Although general limitations and sensitivities of the model have been discussed in previous papers, several considerations should be raised. First, the impacts of mangroves on adjacent reefs were confined to the elevation of fish grazing. In some environments, efflux of decomposed organic matter from mangroves may elevate levels of organic nutrients which potentially favours macroalgal growth on reefs. However, most studies have found weak evidence for such nutrient enrichment (Lapointe, Littler & Littler 1987; Ogden 1997), and a previous study found the model to be insensitive to even major changes in macroalgal growth rate (Mumby et al. 2006b). Secondly, the parameterization of fish grazing in shallow reefs did not explicitly include species in the family Acanthuridae. Acanthurids comprise around 9% of the grazer biomass in mid-shelf reefs but up to 20% in shallow reefs (Mumby, unpublished data from Belize and the Bahamas). By ignoring the greater contribution of these fishes in shallow reefs, the model may have underestimated actual levels of grazing. However, an underestimation of grazing has little impact on the conclusions because even 49–57% grazing appeared to prevent unstable equilibria. Thirdly, hurricane impacts parameterized for mid-depth reefs were assumed to be identical to those in the shallower zone. In general, hurricane effects would be expected to be greater in shallower water because wave-power, which can dislodge and shatter corals, declines with increasing depth (Massel & Gourlay 2000). In the case of this model, however, it seems unlikely that such impacts would have been underestimated heavily for shallow water. This is because the parameterization for mid-depth reefs was generated from two of the most severe events in the 20th century, in which corals were scoured intensively by entrained sand (i.e. by using severe hurricanes, the parameterization will tend to over-estimate the impact of average hurricanes).
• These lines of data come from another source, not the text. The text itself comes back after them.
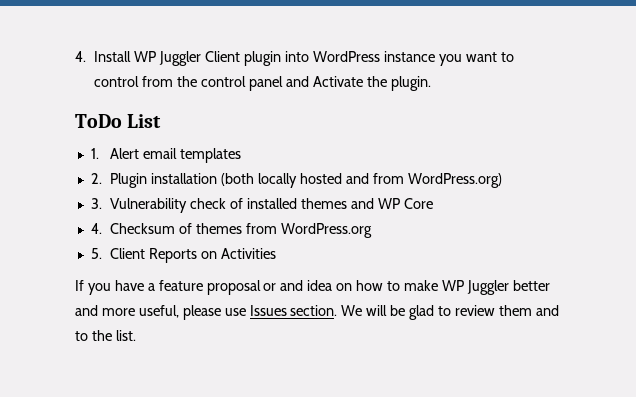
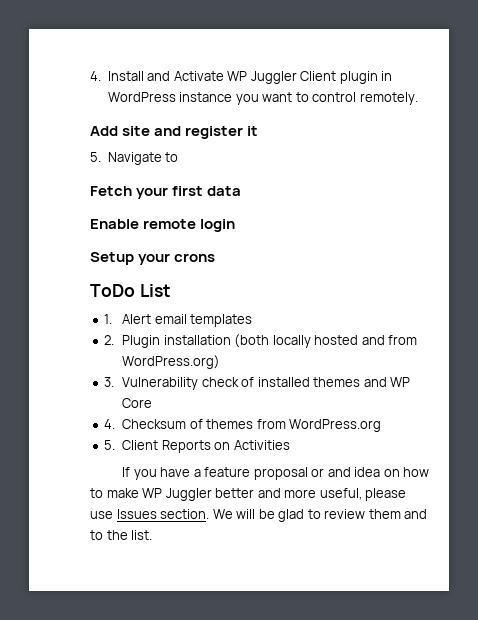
- 4. Install WP Juggler Client plugin into WordPress instance you want to control from the control panel and Activate the plugin.
+ 4. Install and Activate WP Juggler Client plugin in WordPress instance you want to control remotely.
+ Add site and register it
+ 5. Navigate to
+ Fetch your first data
+ Enable remote login
+ Setup your crons

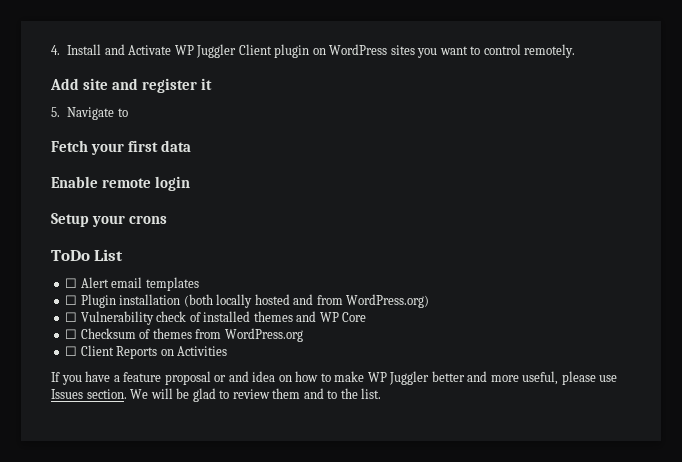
- 4. Install and Activate WP Juggler Client plugin in WordPress instance you want to control remotely.
+ 4. Install and Activate WP Juggler Client plugin on WordPress sites you want to control remotely.
- 1. Alert email templates
+ ☐ Alert email templates
- 2. Plugin installation (both locally hosted and from WordPress.org)
+ ☐ Plugin installation (both locally hosted and from WordPress.org)
- 3. Vulnerability check of installed themes and WP Core
+ ☐ Vulnerability check of installed themes and WP Core
- 4. Checksum of themes from WordPress.org
+ ☐ Checksum of themes from WordPress.org
- 5. Client Reports on Activities
+ ☐ Client Reports on Activities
Lastly, it should be borne in mind that the model did not include corals with a branching morphology and a later study will incorporate the effects of disturbance on A. palmata in shallow water and A. cervicornis on mid-depth reefs.
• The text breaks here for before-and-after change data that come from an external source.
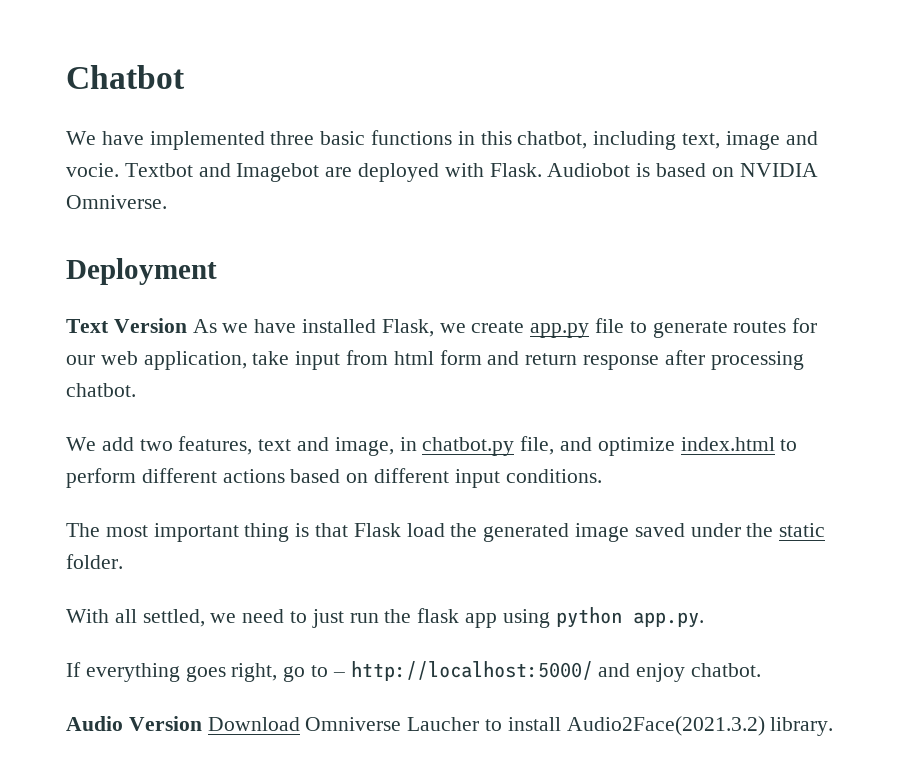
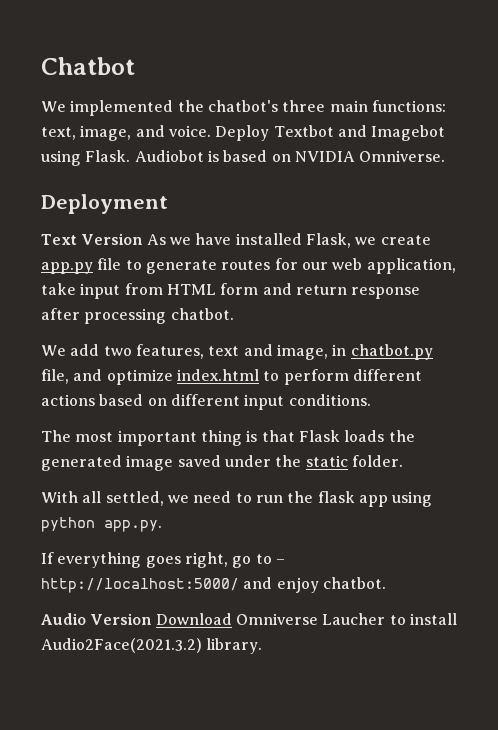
- We have implemented three basic functions in this chatbot, including text, image and vocie. Textbot and Imagebot are deployed with Flask.
+ We implemented the chatbot's three main functions: text, image, and voice. Deploy Textbot and Imagebot using Flask.
- Text Version As we have installed Flask, we create app.py file to generate routes for our web application, take input from html form and return response after processing chatbot.
+ Text Version As we have installed Flask, we create app.py file to generate routes for our web application, take input from HTML form and return response after processing chatbot.
- The most important thing is that Flask load the generated image saved under the static folder.
+ The most important thing is that Flask loads the generated image saved under the static folder.
- With all settled, we need to just run the flask app using python app.py.
+ With all settled, we need to run the flask app using python app.py.

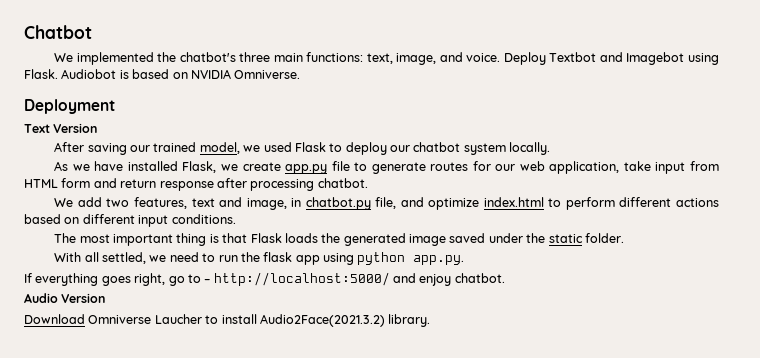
- Text Version As we have installed Flask, we create app.py file to generate routes for our web application, take input from HTML form and return response after processing chatbot.
+ Text Version
+ After saving our trained model, we used Flask to deploy our chatbot system locally.
+ As we have installed Flask, we create app.py file to generate routes for our web application, take input from HTML form and return response after processing chatbot.
- Audio Version Download Omniverse Laucher to install Audio2Face(2021.3.2) library.
+ Audio Version
+ Download Omniverse Laucher to install Audio2Face(2021.3.2) library.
Mangroves in the Americas are currently being deforested at a faster rate than rainforest (Valiela, Bowen & York 2001), yet they appear to play a pivotal role in coastal and fisheries dynamics (Manson et al. 2005). Mangroves are often cited as protecting coral reefs from the efflux of sediment from estuaries (Ogden 1997). Here, we show that mangrove-based ontogenetic migrations of parrotfish may, through a trophic cascade on macroalgae, enhance the recovery rate of mid-shelf reefs from hurricanes. This conclusion is particularly significant given concerns about rising frequencies of intense hurricanes that may be linked to climate change (Knutson et al. 2001; Webster et al. 2005).